- **Exercise instructions**:
Each line of the entries below that includes "items" belongs in your answer.

- **Provided data**:
------------------------------------------------------------------------
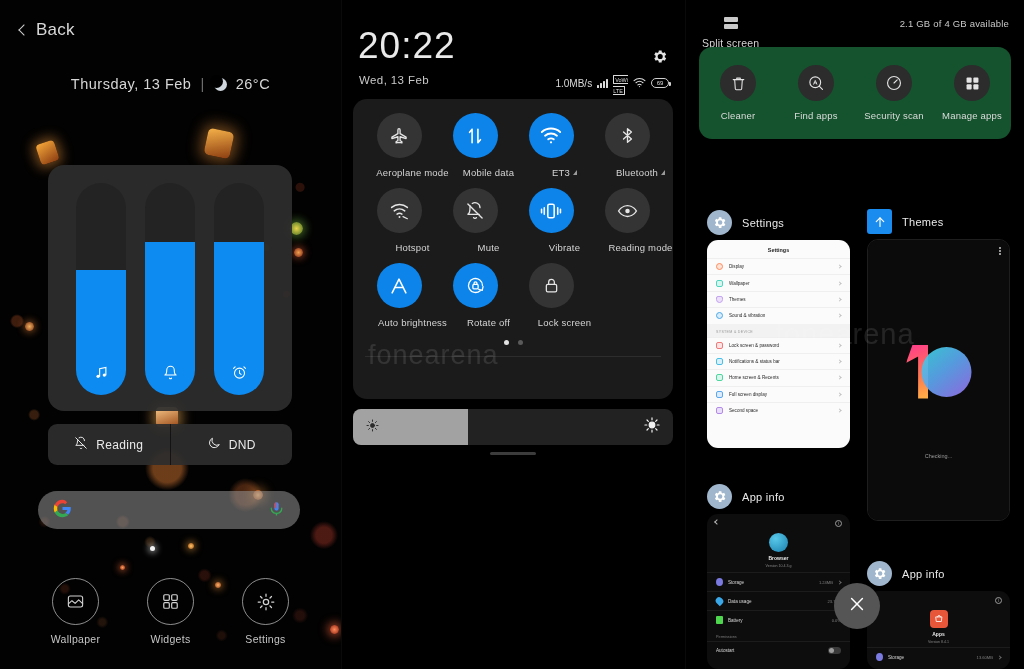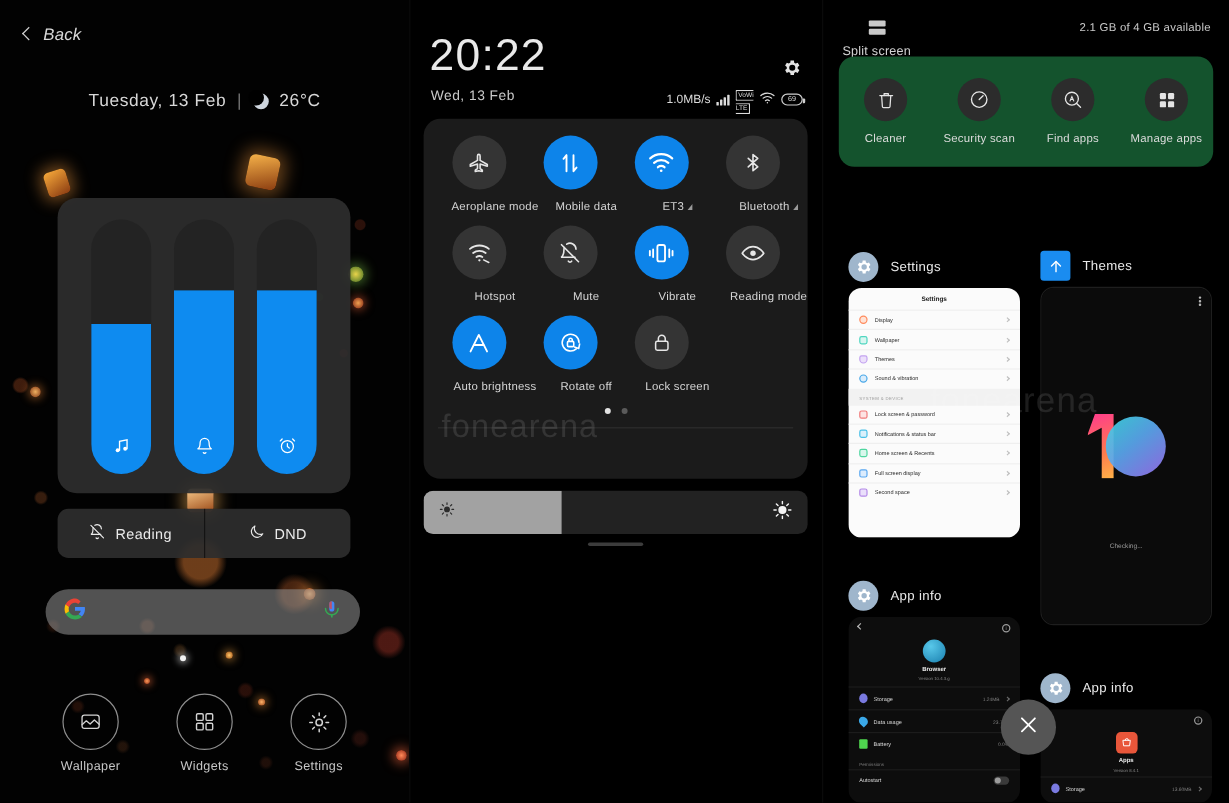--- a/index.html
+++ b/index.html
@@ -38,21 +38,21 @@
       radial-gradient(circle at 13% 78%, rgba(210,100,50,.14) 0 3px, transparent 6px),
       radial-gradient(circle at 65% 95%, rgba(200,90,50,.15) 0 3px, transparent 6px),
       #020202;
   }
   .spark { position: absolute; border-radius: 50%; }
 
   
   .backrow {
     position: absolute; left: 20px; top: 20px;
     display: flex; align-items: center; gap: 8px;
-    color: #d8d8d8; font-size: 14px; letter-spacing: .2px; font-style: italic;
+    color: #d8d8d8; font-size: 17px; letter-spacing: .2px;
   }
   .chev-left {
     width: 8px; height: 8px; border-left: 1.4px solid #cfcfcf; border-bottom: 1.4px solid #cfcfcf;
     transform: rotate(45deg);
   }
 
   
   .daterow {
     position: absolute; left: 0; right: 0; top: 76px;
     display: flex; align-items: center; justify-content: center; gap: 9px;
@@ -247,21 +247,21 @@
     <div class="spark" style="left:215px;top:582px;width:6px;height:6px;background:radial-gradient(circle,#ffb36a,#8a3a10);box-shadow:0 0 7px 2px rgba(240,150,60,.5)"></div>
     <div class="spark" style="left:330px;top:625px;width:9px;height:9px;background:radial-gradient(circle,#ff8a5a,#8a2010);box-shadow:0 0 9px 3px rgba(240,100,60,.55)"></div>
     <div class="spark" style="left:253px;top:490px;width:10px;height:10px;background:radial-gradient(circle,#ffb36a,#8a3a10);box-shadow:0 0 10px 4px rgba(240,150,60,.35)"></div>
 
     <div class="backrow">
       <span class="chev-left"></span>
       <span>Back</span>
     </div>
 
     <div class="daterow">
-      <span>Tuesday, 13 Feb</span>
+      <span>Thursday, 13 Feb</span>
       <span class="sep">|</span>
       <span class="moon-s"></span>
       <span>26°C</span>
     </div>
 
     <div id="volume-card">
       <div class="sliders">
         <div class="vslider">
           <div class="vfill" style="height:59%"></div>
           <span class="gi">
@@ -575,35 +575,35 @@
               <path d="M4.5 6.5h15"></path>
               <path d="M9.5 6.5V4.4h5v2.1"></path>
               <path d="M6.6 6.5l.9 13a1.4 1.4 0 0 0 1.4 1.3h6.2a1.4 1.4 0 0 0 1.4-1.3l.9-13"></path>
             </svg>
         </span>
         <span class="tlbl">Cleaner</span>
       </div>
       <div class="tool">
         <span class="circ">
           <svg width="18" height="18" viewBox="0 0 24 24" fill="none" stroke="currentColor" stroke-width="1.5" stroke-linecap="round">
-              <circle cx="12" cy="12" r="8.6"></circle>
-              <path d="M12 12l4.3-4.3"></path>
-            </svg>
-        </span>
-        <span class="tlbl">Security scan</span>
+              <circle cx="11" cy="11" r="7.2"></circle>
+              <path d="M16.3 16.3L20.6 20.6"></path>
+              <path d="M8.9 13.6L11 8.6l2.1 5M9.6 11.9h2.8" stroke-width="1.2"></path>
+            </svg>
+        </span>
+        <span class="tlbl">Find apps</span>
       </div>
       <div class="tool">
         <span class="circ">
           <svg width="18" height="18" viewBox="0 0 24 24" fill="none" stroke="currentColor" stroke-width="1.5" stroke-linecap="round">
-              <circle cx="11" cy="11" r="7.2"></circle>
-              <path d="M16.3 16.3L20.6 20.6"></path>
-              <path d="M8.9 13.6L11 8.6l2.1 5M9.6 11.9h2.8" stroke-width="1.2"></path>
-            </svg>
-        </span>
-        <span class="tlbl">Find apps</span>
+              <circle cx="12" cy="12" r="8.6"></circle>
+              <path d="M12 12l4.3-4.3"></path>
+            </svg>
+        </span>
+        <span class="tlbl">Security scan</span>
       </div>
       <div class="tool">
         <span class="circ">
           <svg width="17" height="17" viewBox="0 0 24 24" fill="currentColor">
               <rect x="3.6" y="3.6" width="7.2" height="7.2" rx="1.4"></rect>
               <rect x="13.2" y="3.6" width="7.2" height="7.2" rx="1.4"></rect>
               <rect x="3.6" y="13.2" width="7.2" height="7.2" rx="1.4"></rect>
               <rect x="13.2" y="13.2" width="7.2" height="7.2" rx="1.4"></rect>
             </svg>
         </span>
------------------------------------------------------------------------
- **Result**:
     display: flex; align-items: center; gap: 8px;
     display: flex; align-items: center; justify-content: center; gap: 9px;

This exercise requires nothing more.